## SUPPLIED RECORDS
....
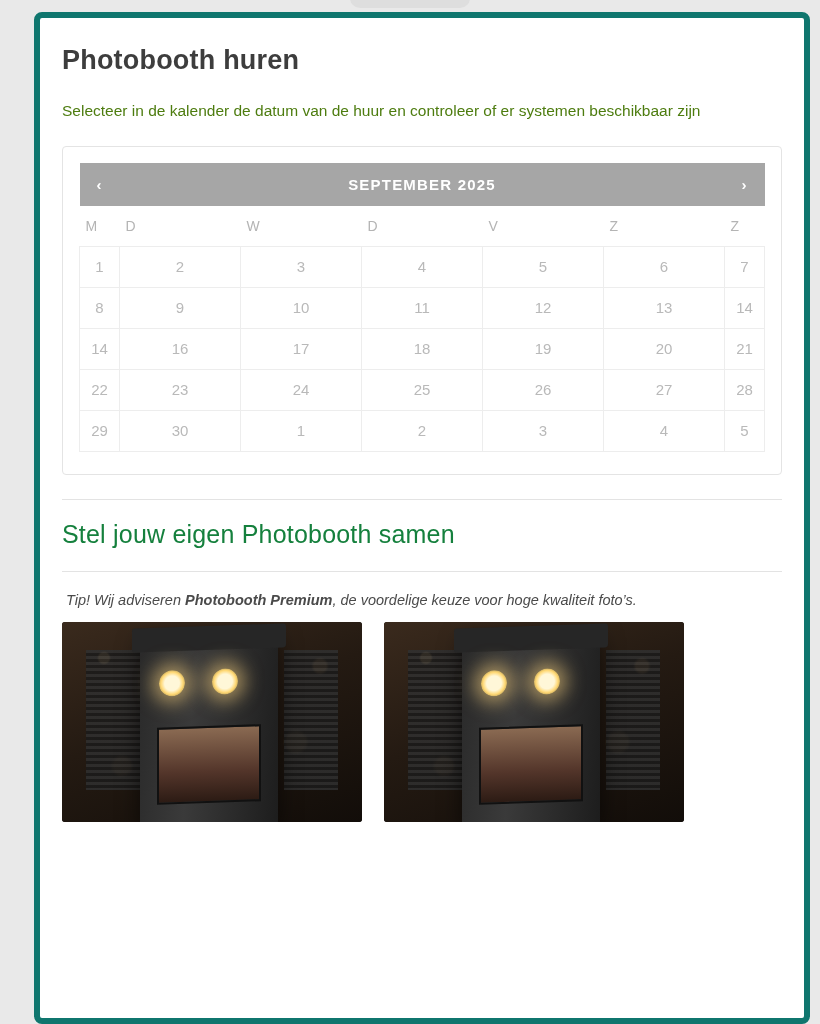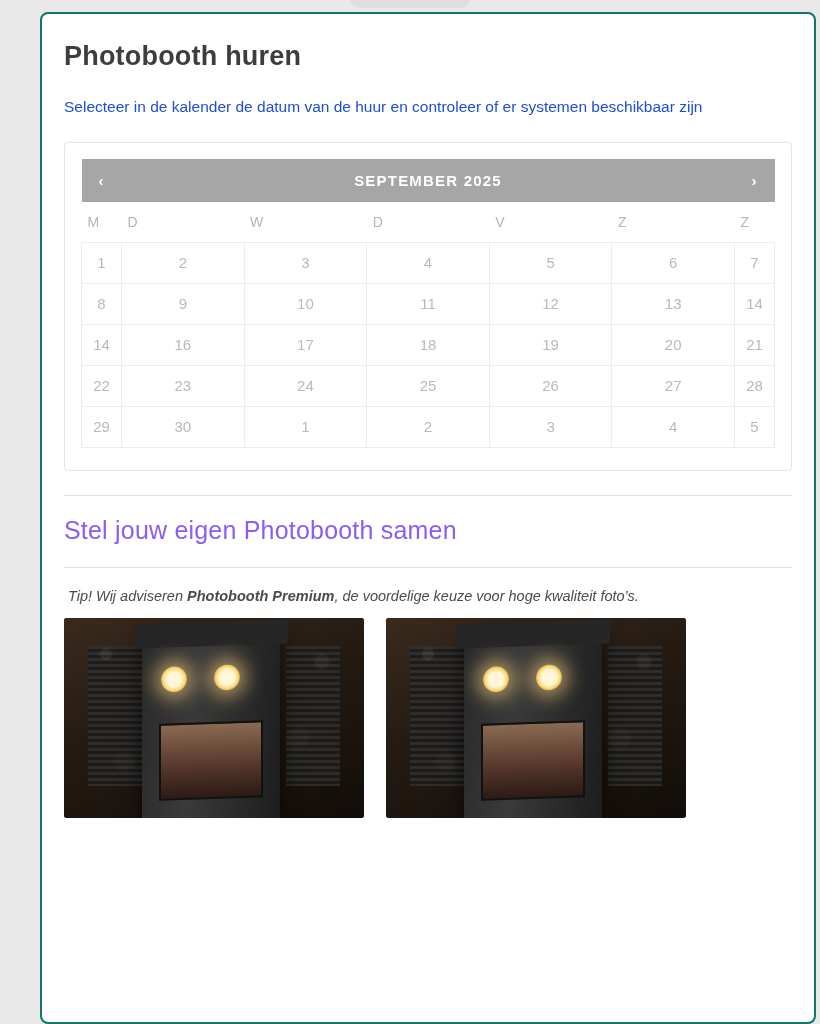"Photobooth huren" .card { border: 2px solid #0f766e -> 6px solid #0f766e; left: 40px -> 34px }
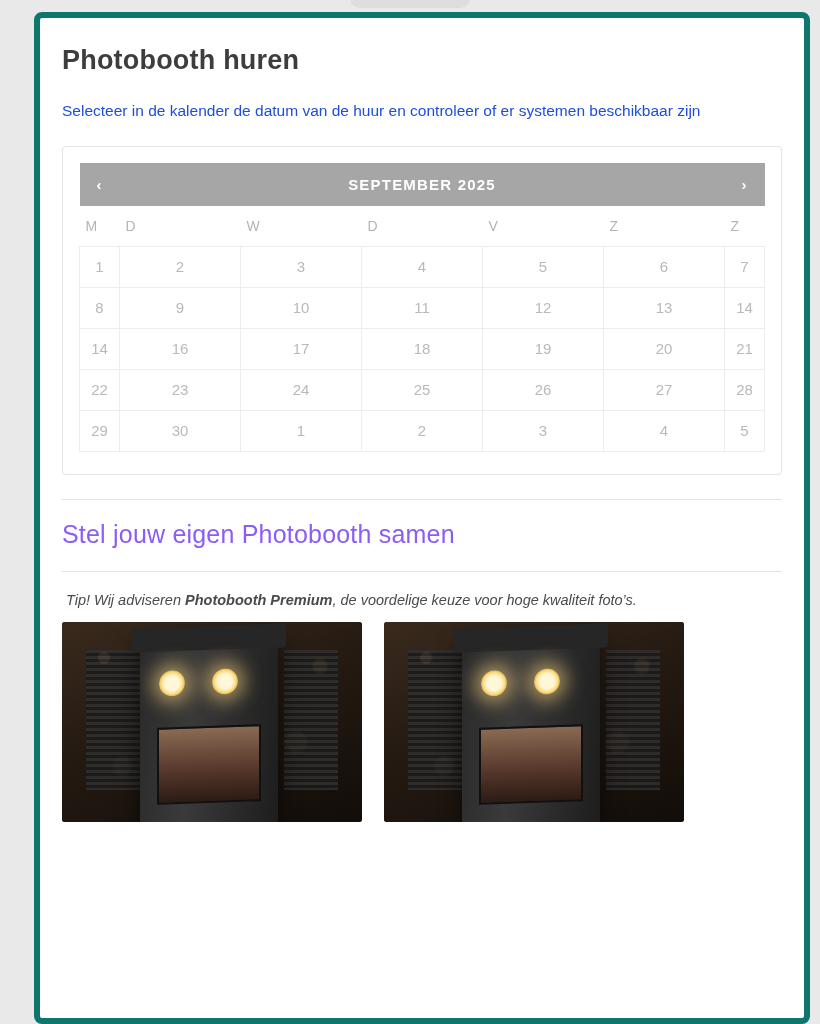"Selecteer in de kalender de" p.intro2 { color: #1d4ed8 -> #4d7c0f }
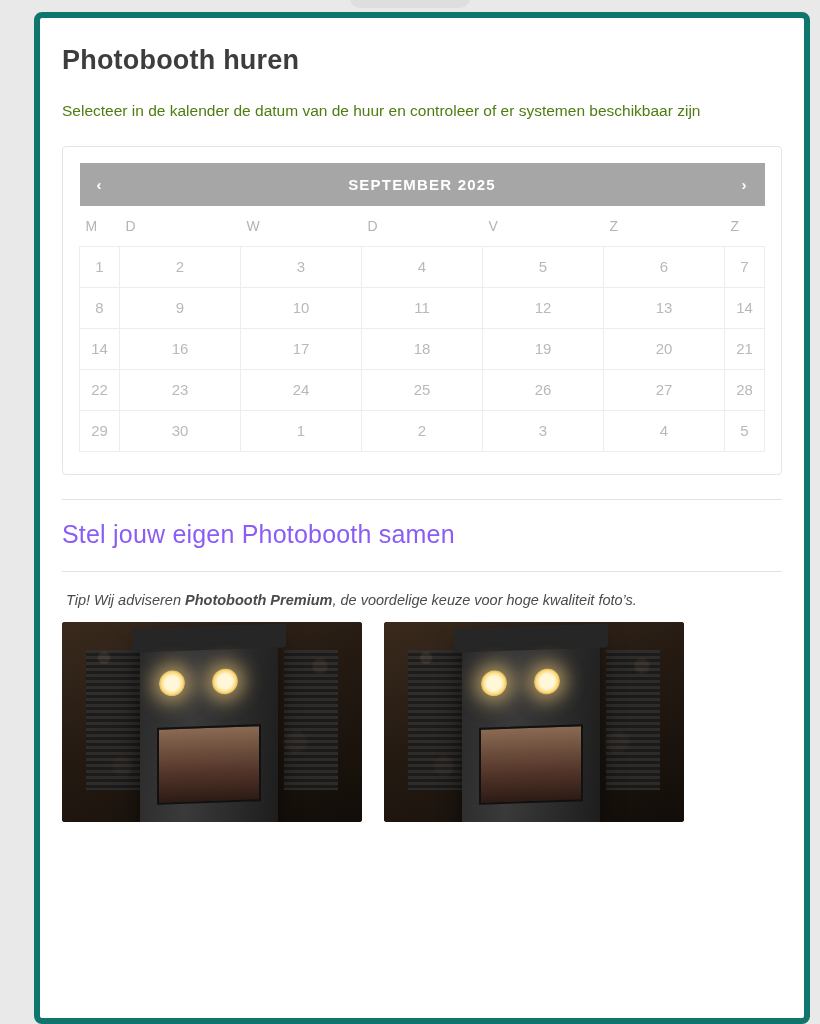"Stel jouw eigen Photobooth samen" h2.section { color: #8b5cf6 -> #15803d }
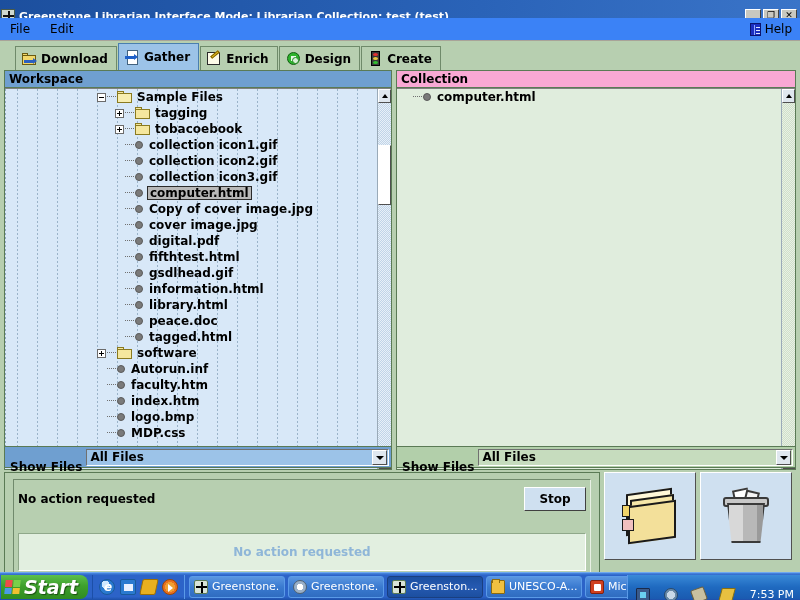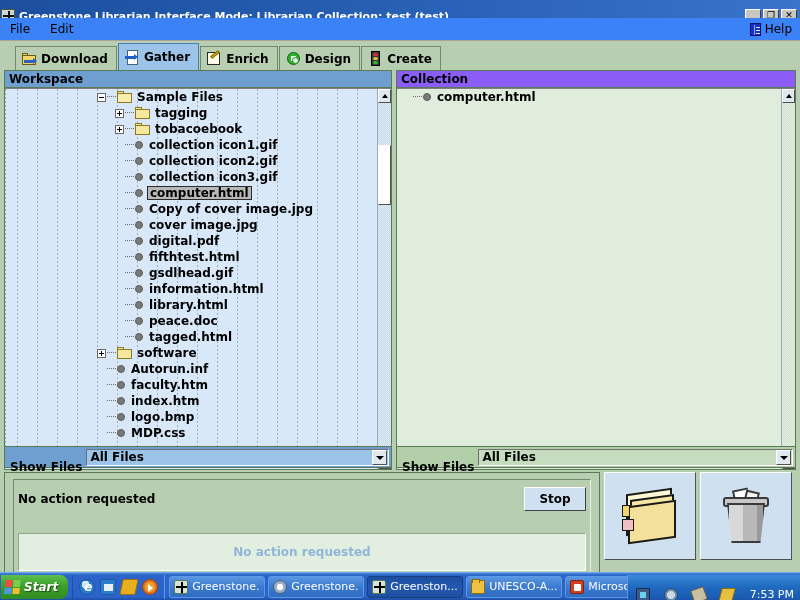"Collection" .panel.right .panel-header { background: #8b5cf6 -> #f9a8d4 }
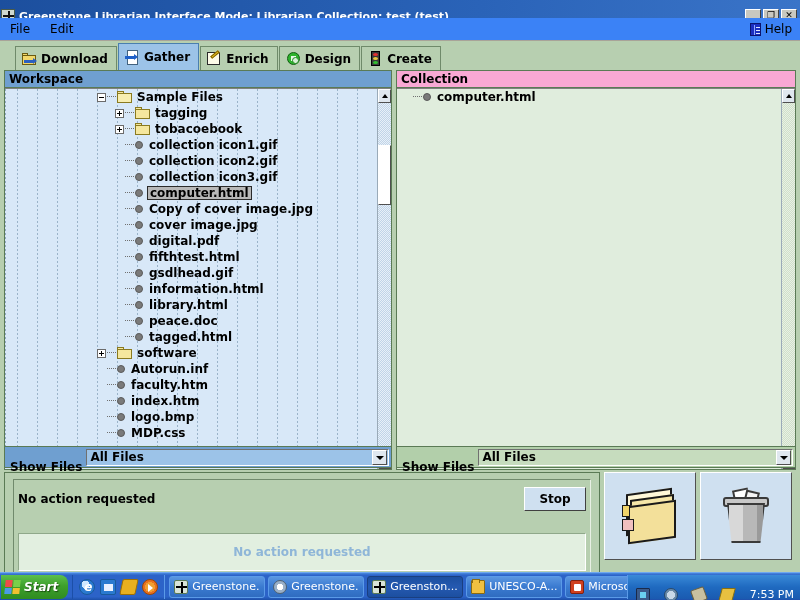"Start" .startbtn { font-size: 12px -> 19px }
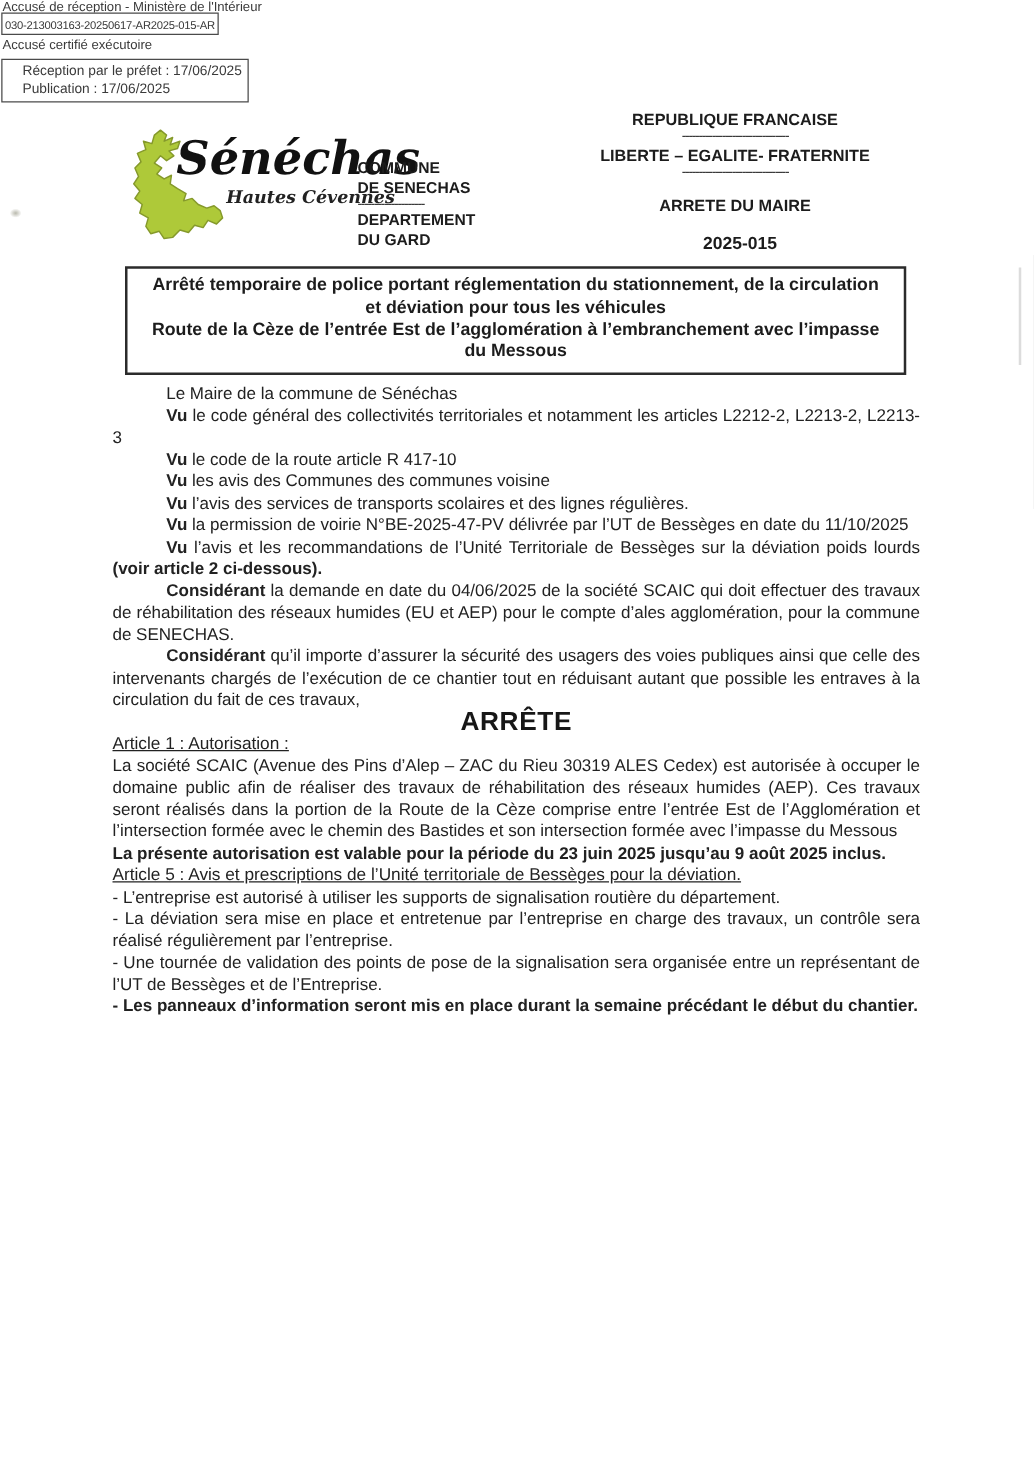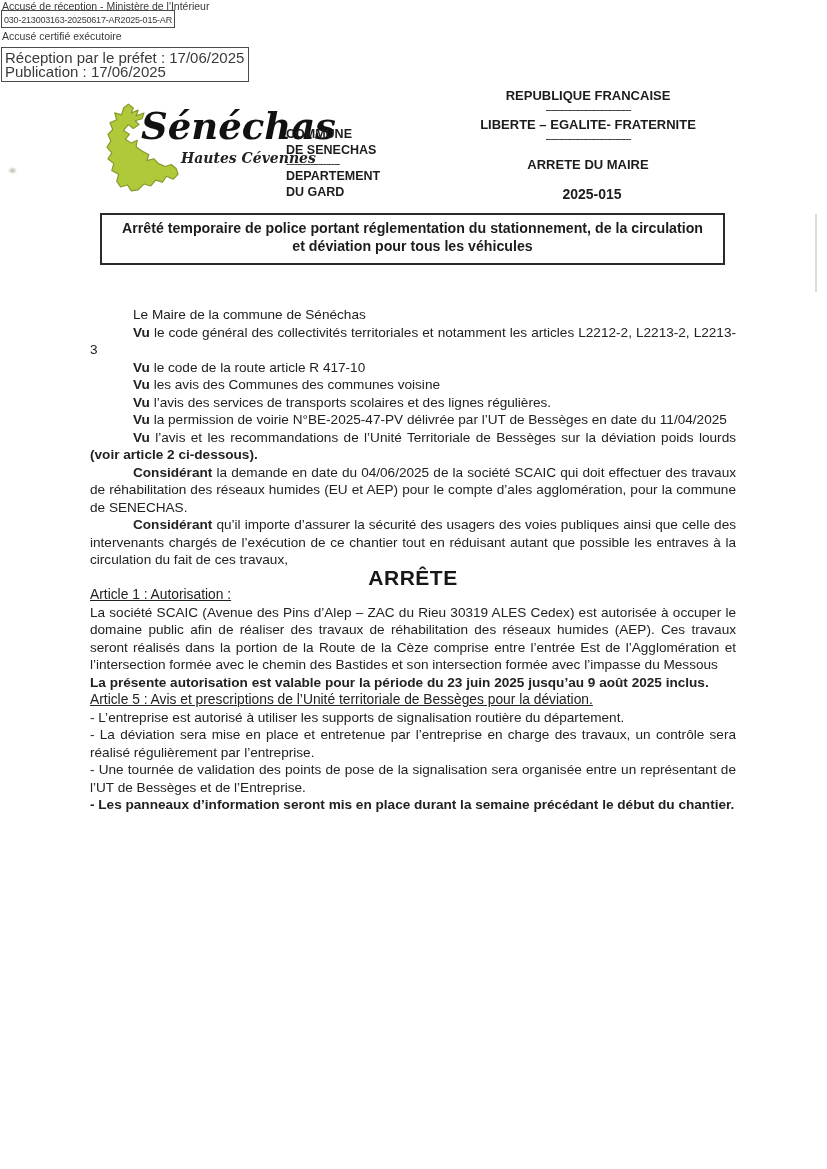"Réception par le préfet :" .dates-box { font-size: 15px -> 11px; padding: 3px 4px 3px 3px -> 3px 4px 3px 16px }
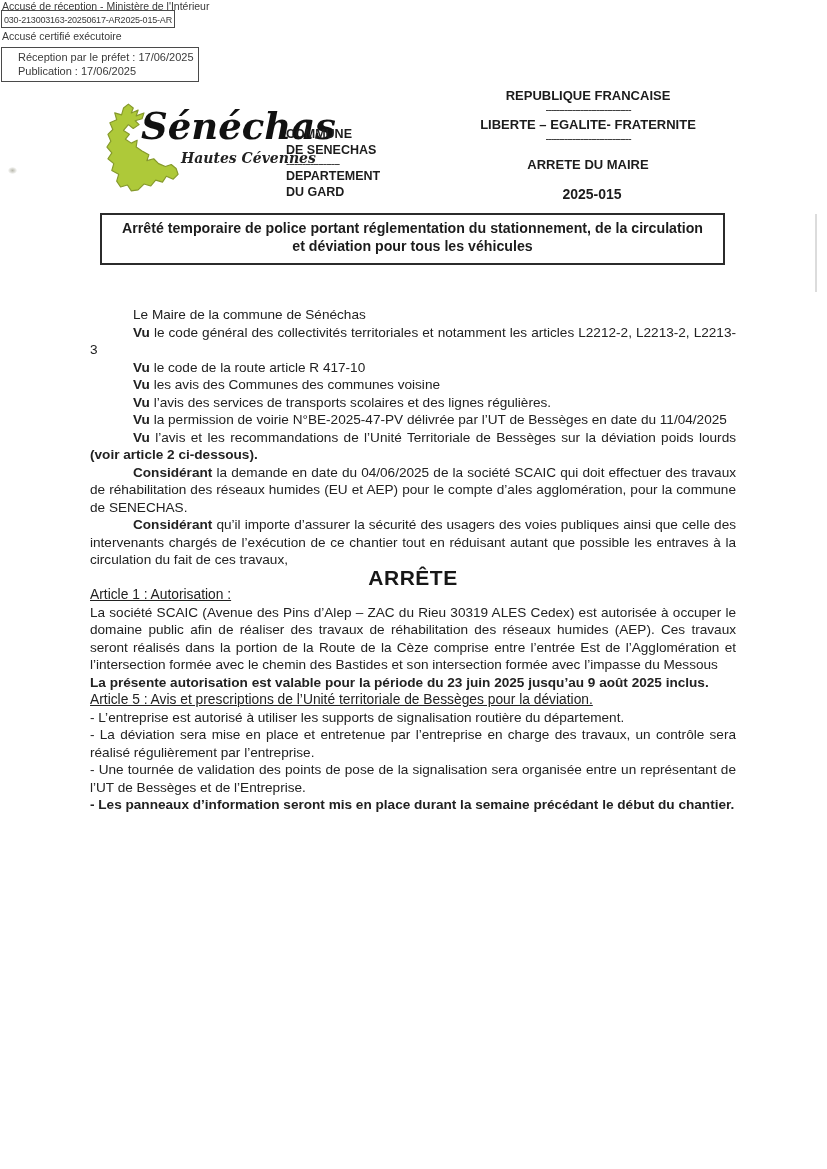"Route de la Cèze de" div { html: none -> <div>Route de la Cèze de l’entrée Est de l’agglomération à l’embranchement avec l’impasse du Messous</div> }
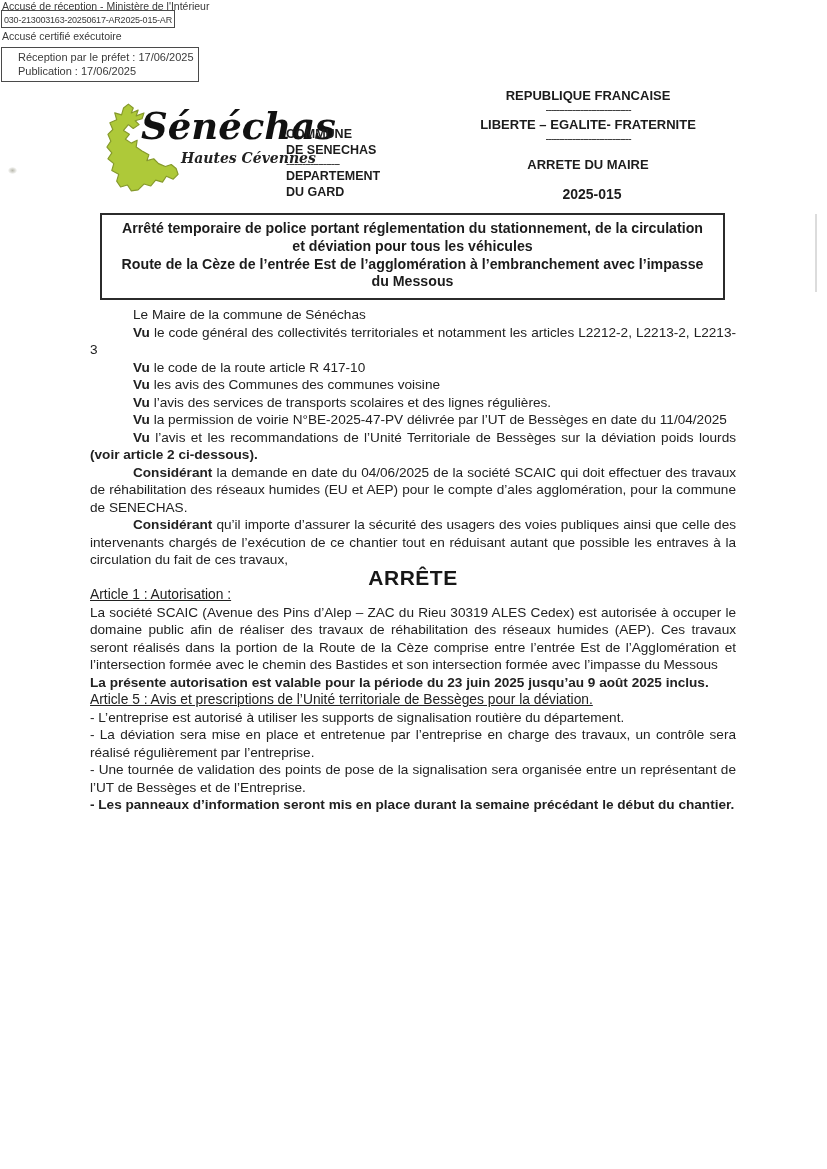"la permission de voirie N°BE-2025-47-PV" span { text: 11/04/2025 -> 11/10/2025 }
....
## WORK TO COMPLETE
Would you please set down the data above again exactly, without its pictures?

## ANSWER BOX
"Photobooth huren" .card { border: 2px solid #0f766e -> 6px solid #0f766e; left: 40px -> 34px }
"Selecteer in de kalender de" p.intro2 { color: #1d4ed8 -> #4d7c0f }
"Stel jouw eigen Photobooth samen" h2.section { color: #8b5cf6 -> #15803d }
"Collection" .panel.right .panel-header { background: #8b5cf6 -> #f9a8d4 }
"Start" .startbtn { font-size: 12px -> 19px }
"Réception par le préfet :" .dates-box { font-size: 15px -> 11px; padding: 3px 4px 3px 3px -> 3px 4px 3px 16px }
"Route de la Cèze de" div { html: none -> <div>Route de la Cèze de l’entrée Est de l’agglomération à l’embranchement avec l’impasse du Messous</div> }
"la permission de voirie N°BE-2025-47-PV" span { text: 11/04/2025 -> 11/10/2025 }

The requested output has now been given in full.